NSW rolls out electronic real-time bus displays

Using real-time data from buses fitted with GPS devices, the solar-powered signs are expected to give commuters updates about when their next service will arrive.

The New South Wales government is rolling out electronic displays at a few of its bus stops, using the solar-powered signs to direct people navigating the disruptions to public transport.

In a LinkedIn post from Transport for NSW (TfNSW) coordinator general Marg Prendergast, it was explained the new signs, using e-ink technology, are being rolled out at Station Link bus stops during the temporary shutdown of train stations between Epping and Chatswood.

For a cost of AU$49 million, Station Link will see the addition of over 120 new buses, expected to provide thousands of extra services from September 30 while TfNSW upgrades the rail line between Epping and Chatswood.

It is expected the line will be closed for around seven months.

"The solar-powered signs give customers real-time updates about when their next service will turn up using GPS data that tracks our buses," Prendergast said.

"We can also tailor them to tell customers about transport disruptions like road closures or traffic incidents affecting the broader network."

Prendergast said the rollout follows the trial of displays in the Sydney CBD earlier in this year.

"We trialled two of the kindle-like displays in the CBD earlier this year and received plenty of positive feedback.
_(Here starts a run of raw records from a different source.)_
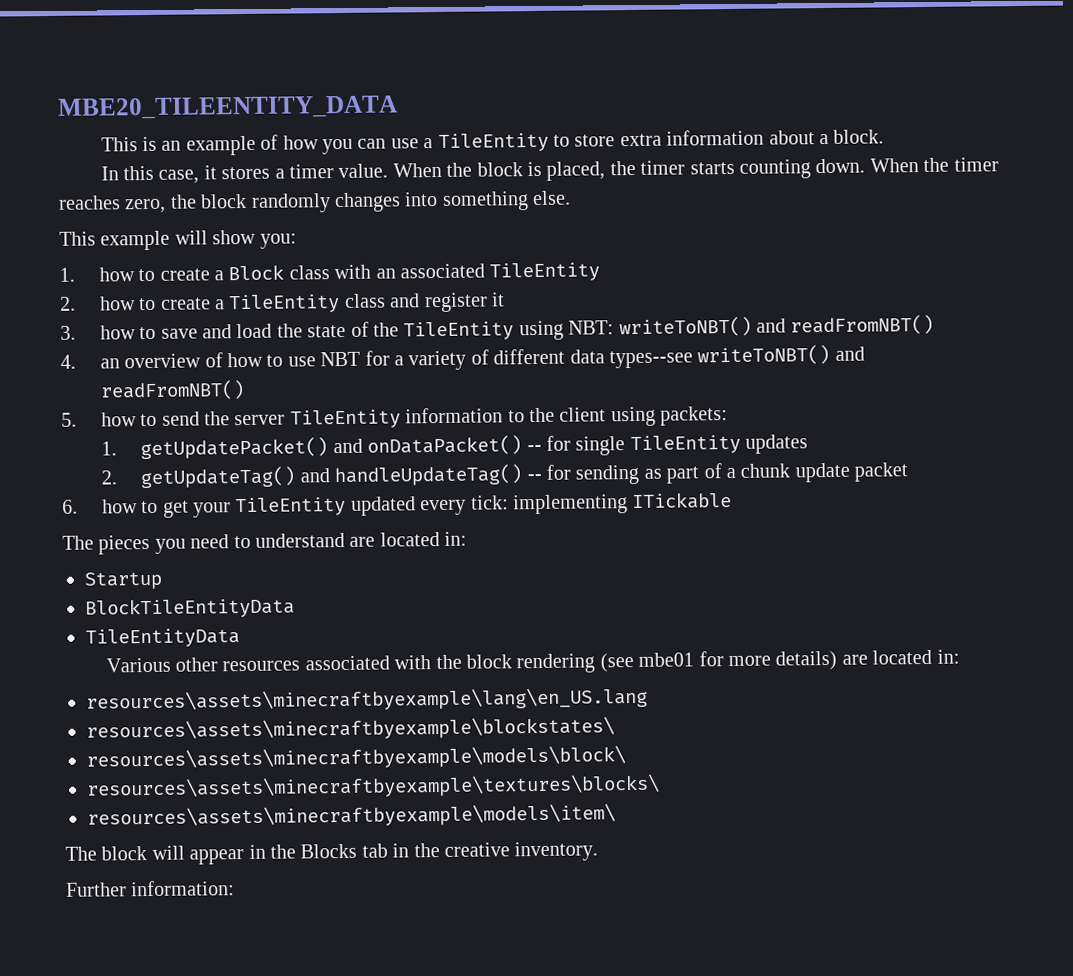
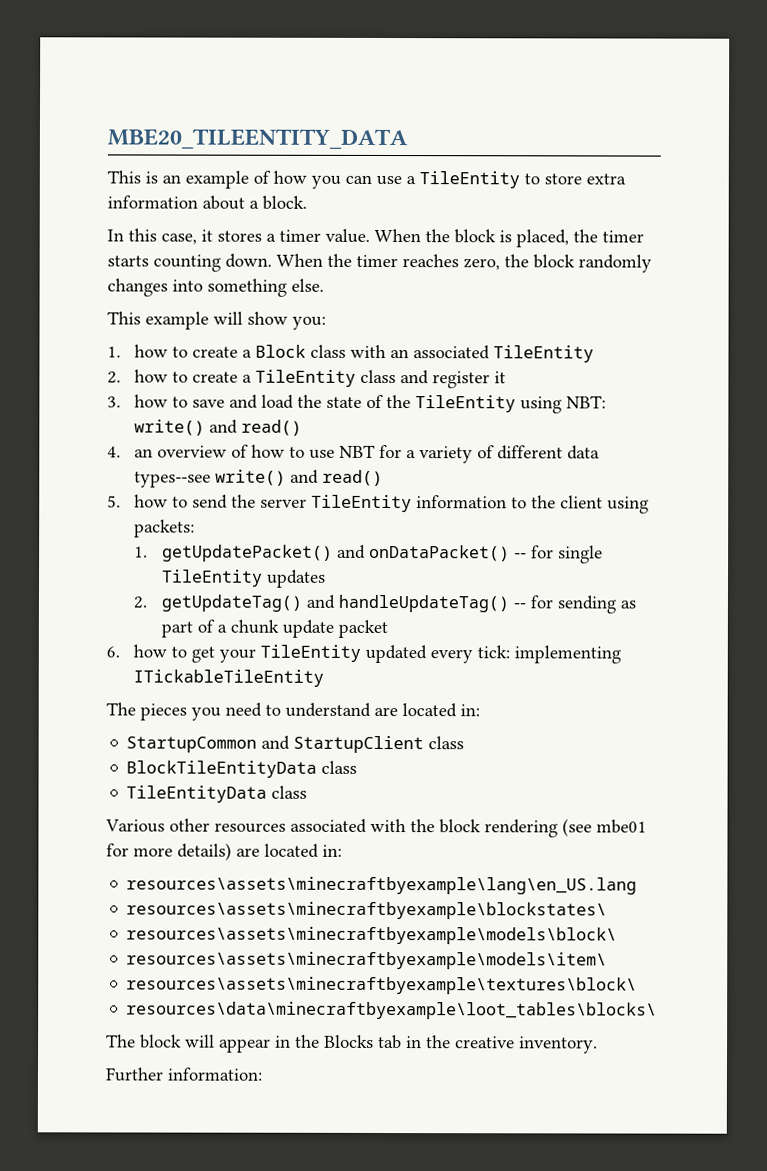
[618,314,935,338] writeToNBT() and readFromNBT() -> [134,419,303,436] write() and read()
[697,344,865,366] [99,380,245,401] writeToNBT() and readFromNBT() -> [215,469,384,486] write() and read()
[632,491,733,510] ITickable -> [133,669,325,687] ITickableTileEntity
[84,571,163,590] Startup -> [126,735,465,754] StartupCommon and StartupClient class
(295, 608) none -> [321,760,358,774] class
(240, 638) none -> [271,785,308,799] class
[86,773,660,800] [87,803,616,829] resources\assets\minecraftbyexample\textures\blocks\ // resources\assets\minecraftbyexample\models\item\ -> [126,951,608,970] [126,976,638,995] [126,1001,658,1020] resources\assets\minecraftbyexample\models\item\ // resources\assets\minecraftbyexample\textures\block\ // resources\data\minecraftbyexample\loot_tables\blocks\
It's a great customer outcome to see them rolled out in and around Macquarie Park during the temporary operation of pink Station Link buses," she continued.

The state government in 2016 made available the GPS data on its fleet of buses to let commuters know how full their next bus is before it arrives.

It was shortly followed by an initiative using Twitter that sees commuters receive personalised messages through the social media app that inform them of disruptions on the state's suburban and intercity train lines.

The NSW government last year published Opal data, providing a snapshot of how many people travel where and at what time. The likes of Google have since offer new features such as real-time public transport information through Google Maps.

TfNSW's Future Transport team worked on the initiative that is touted by the state as allowing researchers and developers access and use of its most requested data to "innovate and gain insights" for a huge variety of benefits for customers and organisations.

Speaking at the 2nd Australian Digital Government Summit in Sydney earlier this year, Future Transport director of Industry Engagement and Innovation Brooke Knox explained the benefits to the citizen in opening the state's public transport data.

"We thought if we open our data networks to everyone, and literally everyone can have access to them, perhaps they can use our data and find some solutions out of that," she said.

"We've got real-time data, we've got Opal data, we've got all sorts of data and it's completely open to use.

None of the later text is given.